The stupid, little everyday things when you annoy each other and get on each other’s nerves but then you make each other laugh and you think, I could never love anyone as much as I love you .
No one makes me laugh the way he does. I don’t want to fight over the covers with anyone but him.
I don’t want to clean anyone else’s stubble from the sink.
I don’t want to squabble over who ate the last bagel with anyone but him.
I don’t want to do any of this without him. ”

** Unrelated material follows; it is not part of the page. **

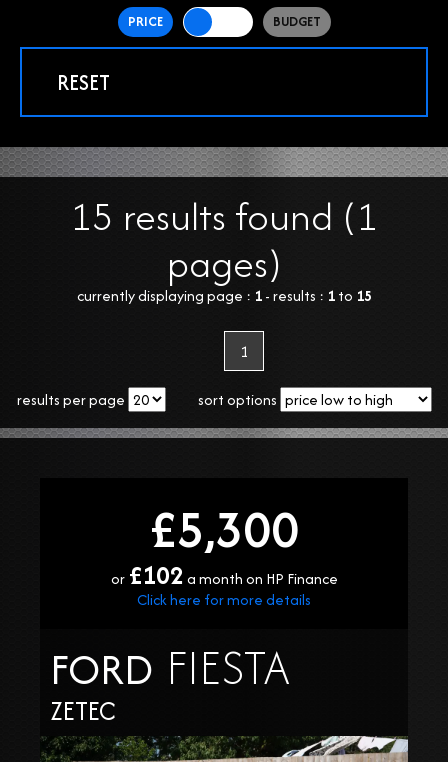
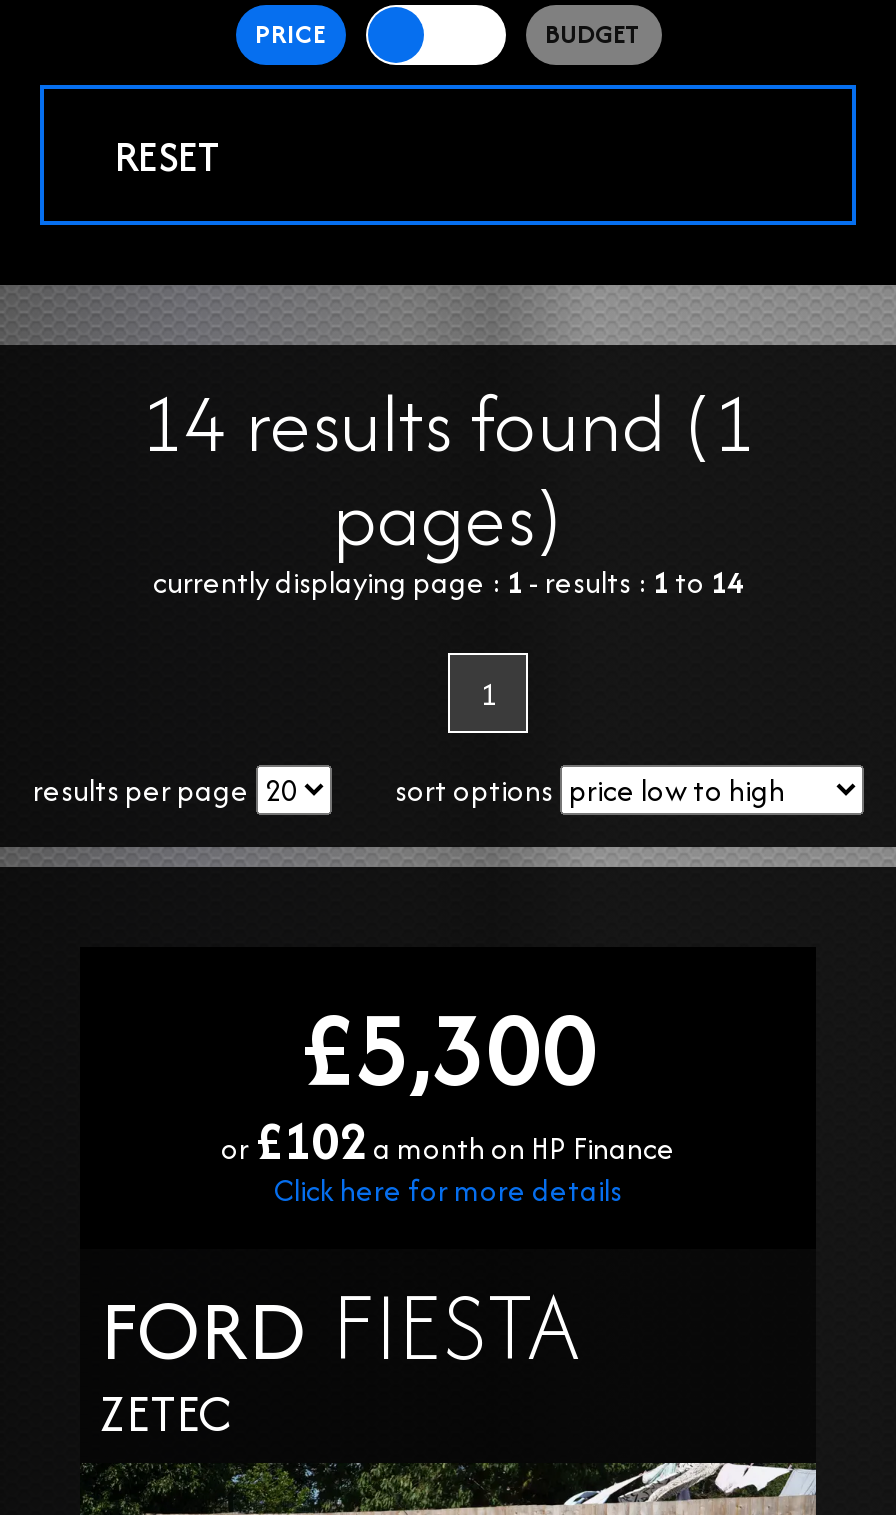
- 15 results found (1
+ 14 results found (1

- currently displaying page : 1 - results : 1 to 15
+ currently displaying page : 1 - results : 1 to 14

“You won’t have to,” my mom said.
She sounded so certain that I believed her. Gabriel would come through this like a champ. He was going to be okay, and fifty years from now, we’ll be celebrating our golden anniversary.
I knew we would make it, I’ll say.
I never doubted it for a minute, he’ll reply . You’re the love of my life. My once in a lifetime. Not only in this life, but in the next, too.
I’ll nod, fully convinced that nothing could ever keep us apart. We’ll find each other in every lifetime, I’ll say.
And then we’ll dance in the rain. Two lovers whose hearts beat in sync. Whose smiles hold all the secrets of the universe.
We’ll still be living like Bohemian artists. I’ll still think he’s sexy, and he’ll still read me poetry and serve me coffee in bed.
What a beautiful life we’ll have.
What incredible memories we’ll share.